England have turned around what could have been a disastrous summer with two victories in their last two Tests to take a 2-1 lead in their series with India. There has been plenty of drama on the pitch but this summer will also be remembered for a series of incidents at Test match grounds that will have caused concern to the authorities.
With T20 cricket continuing to excite supporters, and a new domestic 50-over competition born, Test cricket could do without any issues that may cause it's own popularity to suffer. This summer though has seen a catalogue of embarrassing moments for the ECB, and the
venues themselves. Only Lords has been immune to any major issues.
In the first Test against India the Trent Bridge Test wicket was heavily criticised by onlookers as it produced a dour Test where the bat dominated the ball for the majority of the game. For one discipline to be so dominant over the other means that the public are not treated to the exciting cut and thrust of Test match cricket which is what they thrive on.
Despite the Test going the full five days the spectators must have felt a little short-changed with the lack of drama and, consequently, Nottinghamshire have been warned by the ICC for an unacceptable Test match pitch after match referee David Boon reported the pitch as poor.
The third Test at Southampton's Ageas Bowl struggled with attendances throughout the game, despite the glorious weather on the south-coast. The scheduling of the game to begin on a Sunday was not ideal but with the ground only ever hosting one previous Test it would seem a great attraction for many in this part of England.
It is also the school holidays so there were many children in the area who could have attended the game. Were the ticket prices the issue here, charging a minimum of £45 a ticket for adults may not be that attractive. Could it be that the location of the ground is also an issue. The Ageas Bowl is outside of
Southampton, meaning extra public transport, park and ride or the additional cost of car parking needs to be also factored in to what is already an expensive day.
Old Trafford's problems in the fourth Test were two-fold. They also suffered with disappointing attendances, and will not be happy with the loss in gate receipts as England wrapped up victory inside three days, but they were also embarrassed on day two when play was halted due to rain mid-afternoon. After a short break the pitch and majority of the outfield was deemed fit, except for an area that had seemingly not drained at all.
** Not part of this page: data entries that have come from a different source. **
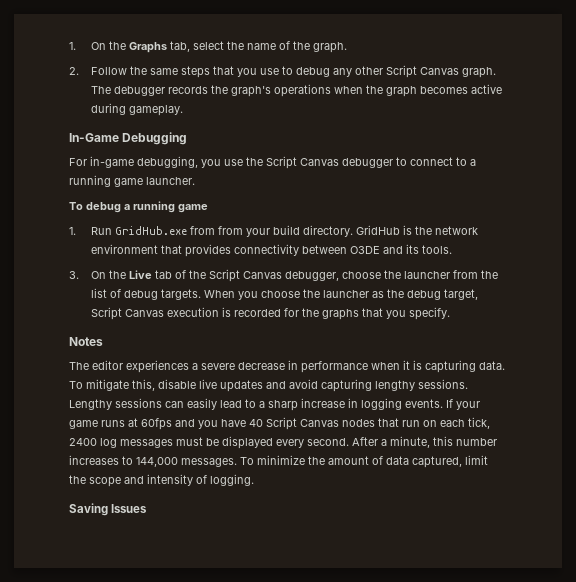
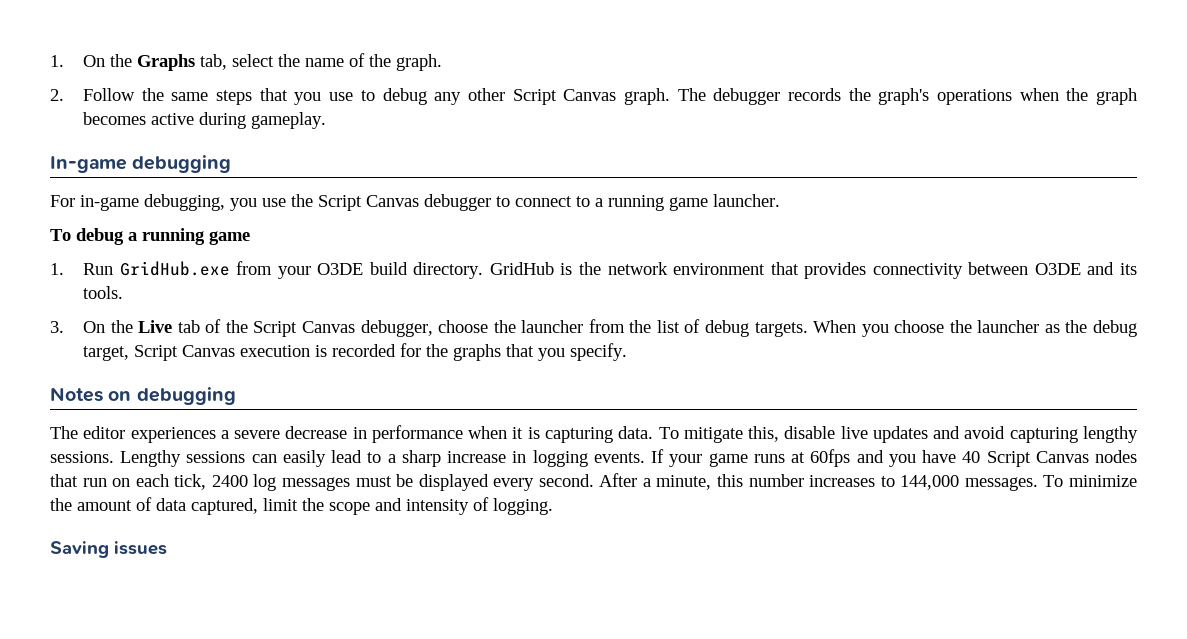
- In-Game Debugging
+ In-game debugging
- 1. Run GridHub.exe from from your build directory.
+ 1. Run GridHub.exe from your O3DE build directory.
- Notes
+ Notes on debugging
- Saving Issues
+ Saving issues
Play was suspended for the day as a consequence but spectators were left bewildered as they had perfect cricket conditions but no cricket. To say they were frustrated would be an under-statement as the game was nicely poised with two of England's stars at the crease, Joe Root and Joss Butler, hoping to build a healthy lead for the home side.
Lancashire were forced to issue an apology for the incident.
Compared to other countries England's Test match cricket grounds have generally drawn sell-out crowds, no matter who the opposition, so what has gone wrong this year?
Could England's poor performances over the last year have contributed and the lack of a truly world-class entertainer, like Kevin Pietersen, or have spectators decided that the high prices for Test cricket are simply too much? We are still living in an economy which has not fully
recovered from the recession years so if that is the case then it is understandable but the venues and authorities should be recognising this.
Are India, without the likes of Sachin Tendulkar, Rahul Dravid and Virender Sehwag no longer the attraction that they have been in the past? It was noticeable that there have been a lack of Indian supporters in the grounds, particularly in Southampton.
With the added competition over the last few years to stage international cricket in England it is more important than ever that grounds produce problem-free games to enhance their chances of staging future matches. Any issues that we have seen this year could well hamper their chances of hosting International cricket in the future, especially as there are many grounds waiting in the wings for a chance themselves.
All the grounds that have had issues this summer will need to learn from their mistakes and learn quickly if they are to avoid losing much-needed revenue in the future. The Oval, the venue for the final Test of the Indian series, will hope for an untroubled five days, as will the ECB.